Like every great Filipino esports story, there was a moment when the parents frowned and the universe winked.

They paused school. Their parents hesitated. And then… online class.

Suddenly, two kids from CDO had a technicality to stand on.

“Dahil online class ‘yun… nabigyan kami ng opportunity na lumipad dito sa Maynila…” Golden says, casual, as if uprooting your life to chase glory is just a weekday errand. They arrived in Manila, discovered the grind, and then discovered something else: they were too good to go home.

“Every game may rank… naabot namin yung pinakataas… doon namin na-realize na kaya namin mag-pro.”
The twins understood early what most people discover late: sometimes the world opens a door, and sometimes it’s a window you climb through before anyone notices.

Golden Hart Dajao aka Goldenk1te (Left) and Dragon Hart Dajao aka Dragon
Golden Hart Dajao aka Goldenk1te (Left) and Dragon Hart Dajao aka Dragon

They Got Scolded, Sure. Loved, Absolutely.

A universal law: Filipino gamers get scolded for playing too much. The twins weren’t exempt.

But the plot twist? Their father doubled as their enabler.

“Pinapagalitan kami kapag hindi kami pumapasok… pero yung sobrang support sa’min dati yung tatay namin.”

Every childhood rebellion needs at least one accomplice. They had theirs.

The Separation Nobody Wanted and the Return Everyone Expected

They weren’t always a duo on paper. After their old team disbanded post–SEA Games Vietnam, they split: Golden to a new team, Dragon to BOOM. The great twin schism, esports edition. Temporary, of course.

Eventually, Blacklist saw what nature already knew.

Golden: “Ako yung nauna sa Blacklist… tapos ngayon sa Blacklist parang nabigyan kami ng opportunity na kunin si Dragon… binuyout namin siya.”

They sit beside each other now, answering questions like two tabs open on the same browser.

Would they ever separate again? They laugh at the thought.

Dragon: “Feeling ko hindi na eh… ito na ‘yung hanggang dulo… all in na kami magkasama.”

It’s Like Having Twin Telepathy

There are things science cannot explain. One of them is how these two consistently gank with the same braincell.

“Meron… may time na alam mo na yung gagawin nung kambal mo… nagpapasahan kami ng com sa end game… parehas kami may carry mentality.”

Call it synergy. Call it instinct. Call it the kind of telepathy you only get when you shared a womb and a childhood full of loading screens.

No Twins on the Same Esports Team Have Ever Been Champions. They Want to be the First

Here’s the one thing that keeps them up at night: They’ve never been champions.

Not yet.

Golden says it like he’s promising the universe a favor:
“Gusto ko lang mag-iwan ng legacy… kasi never pa kami nag-champion talaga e.”

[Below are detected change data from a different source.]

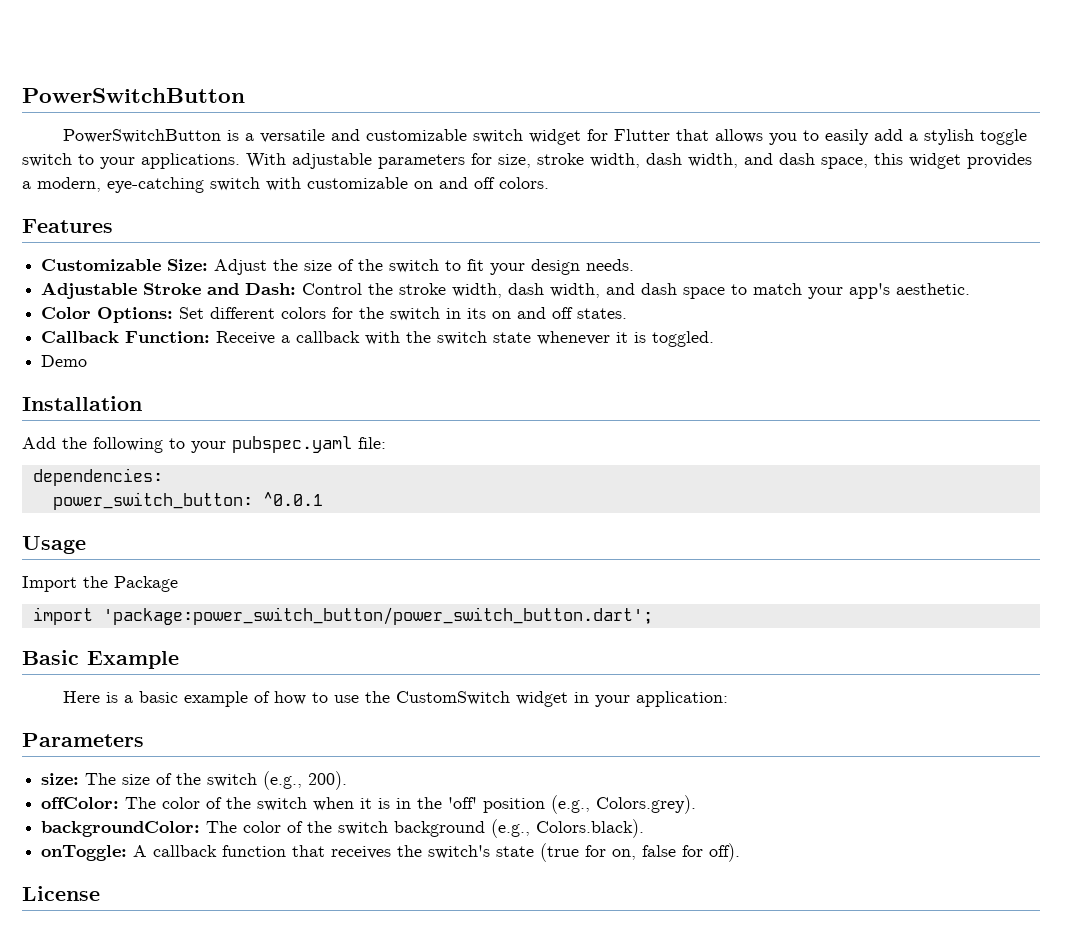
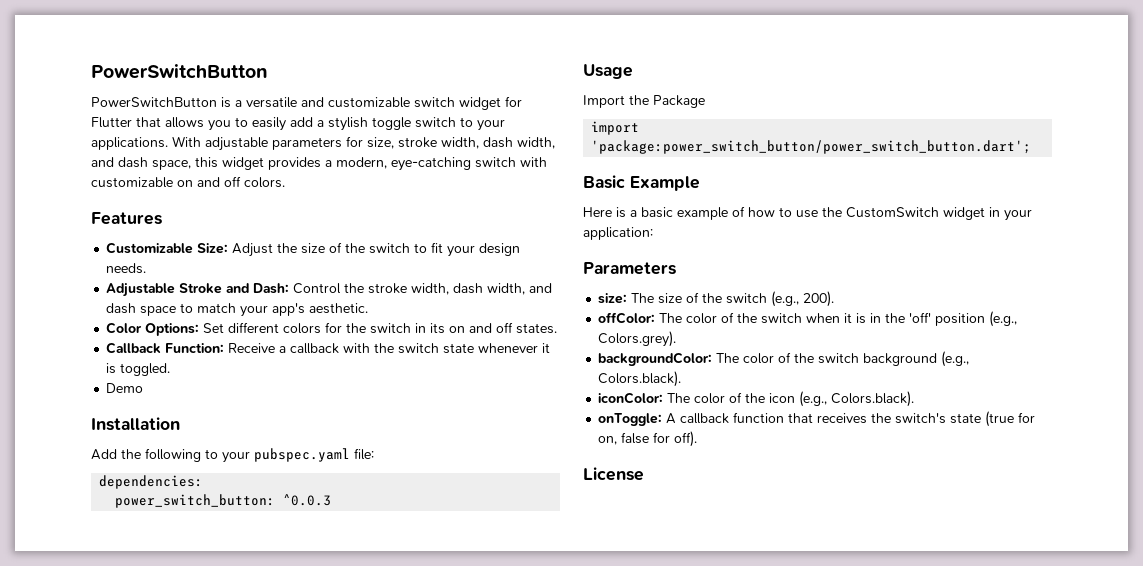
- power_switch_button: ^0.0.1
+ power_switch_button: ^0.0.3
+ iconColor: The color of the icon (e.g., Colors.black).

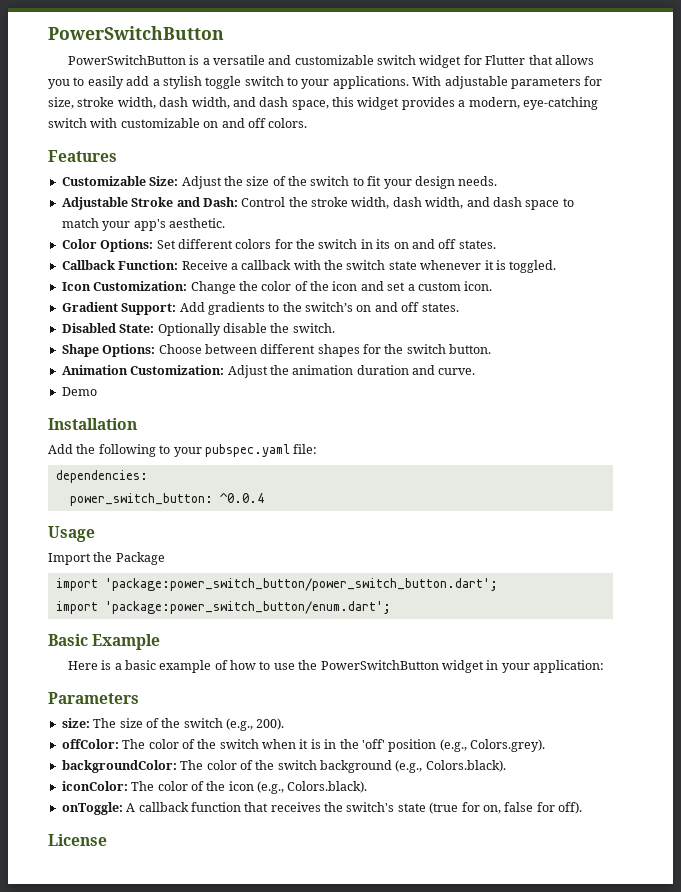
+ Icon Customization: Change the color of the icon and set a custom icon.
+ Gradient Support: Add gradients to the switch’s on and off states.
+ Disabled State: Optionally disable the switch.
+ Shape Options: Choose between different shapes for the switch button.
+ Animation Customization: Adjust the animation duration and curve.
- power_switch_button: ^0.0.3
+ power_switch_button: ^0.0.4
+ import 'package:power_switch_button/enum.dart';
- Here is a basic example of how to use the CustomSwitch widget in your application:
+ Here is a basic example of how to use the PowerSwitchButton widget in your application:

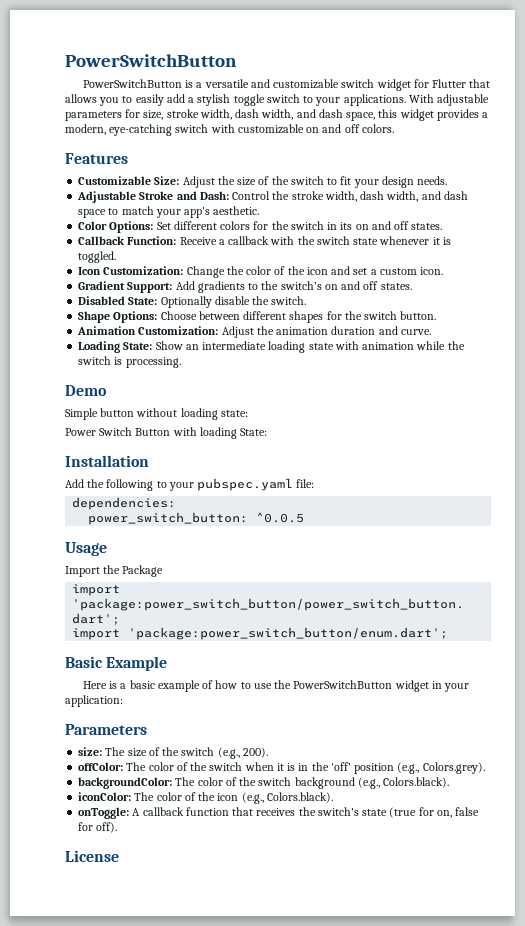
+ Loading State: Show an intermediate loading state with animation while the switch is processing.
  Demo
+ Simple button without loading state:
+ Power Switch Button with loading State:
- power_switch_button: ^0.0.4
+ power_switch_button: ^0.0.5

Dragon follows, like punctuation:
“Gusto namin mag-iwan ng legacy na kambal na nag-pro at nag-champion. Wala pang nakakagawa non.”

Two heads. One dream. Zero trophies—for now.

Blacklist’s twin engines step into today’s lower bracket with fourth place secured, knives sharpened, telepathy wired. Nothing about them is normal. Nothing about them is boring. Nothing about them is done.